ASSIGNMENT | When you retype the entries, keep each one exact and leave out the pictures.

[Web document revisions]
*-*-*

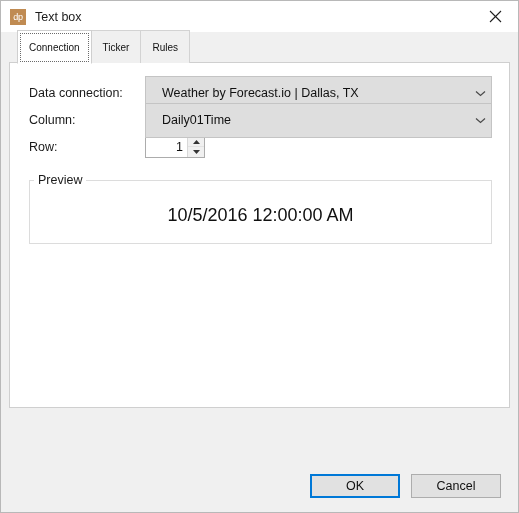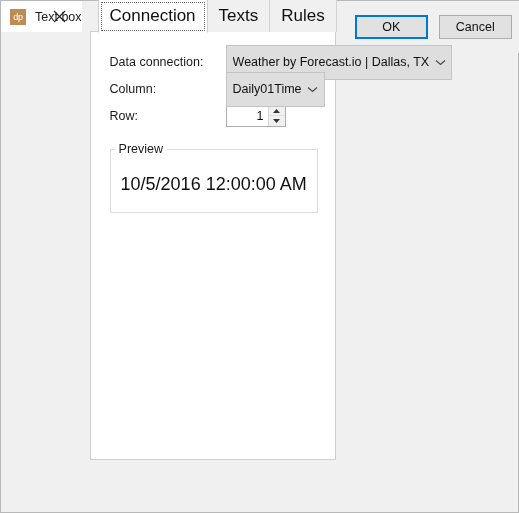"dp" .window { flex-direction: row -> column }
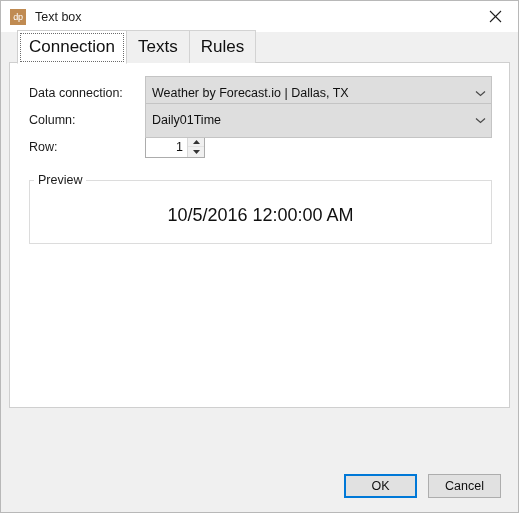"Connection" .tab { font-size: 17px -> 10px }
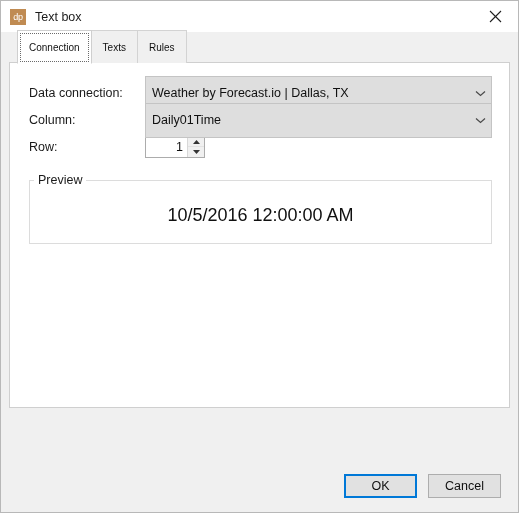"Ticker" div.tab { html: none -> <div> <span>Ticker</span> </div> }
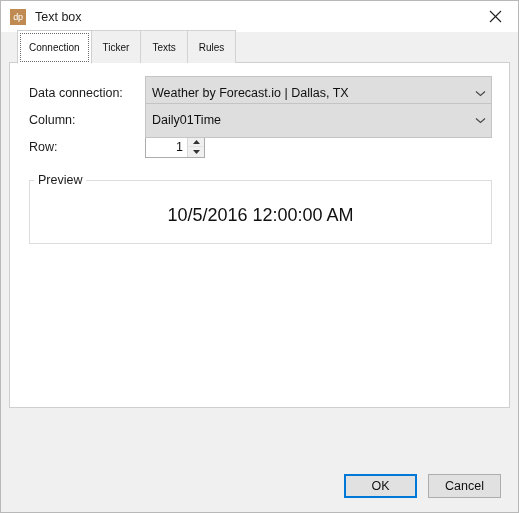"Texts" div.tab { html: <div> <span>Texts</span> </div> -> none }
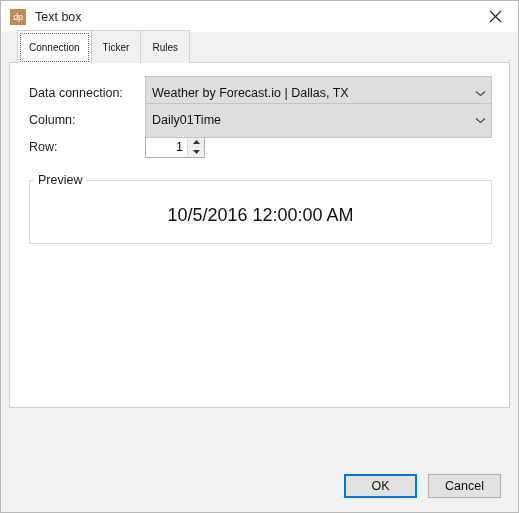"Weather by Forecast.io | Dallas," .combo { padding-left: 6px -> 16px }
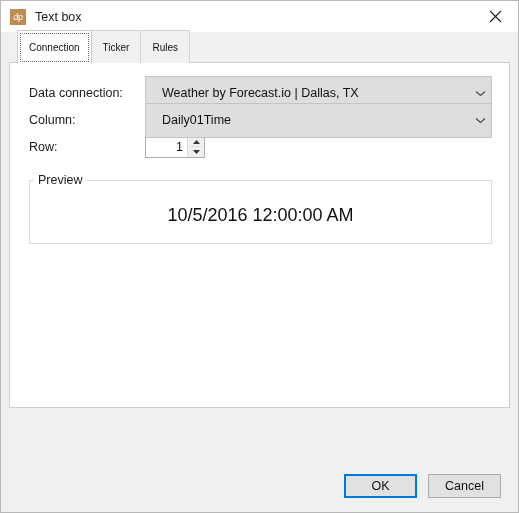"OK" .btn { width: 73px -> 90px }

*-*-*

TASK RESPONSE |
"dp" .window { flex-direction: row -> column }
"Connection" .tab { font-size: 17px -> 10px }
"Ticker" div.tab { html: none -> <div> <span>Ticker</span> </div> }
"Texts" div.tab { html: <div> <span>Texts</span> </div> -> none }
"Weather by Forecast.io | Dallas," .combo { padding-left: 6px -> 16px }
"OK" .btn { width: 73px -> 90px }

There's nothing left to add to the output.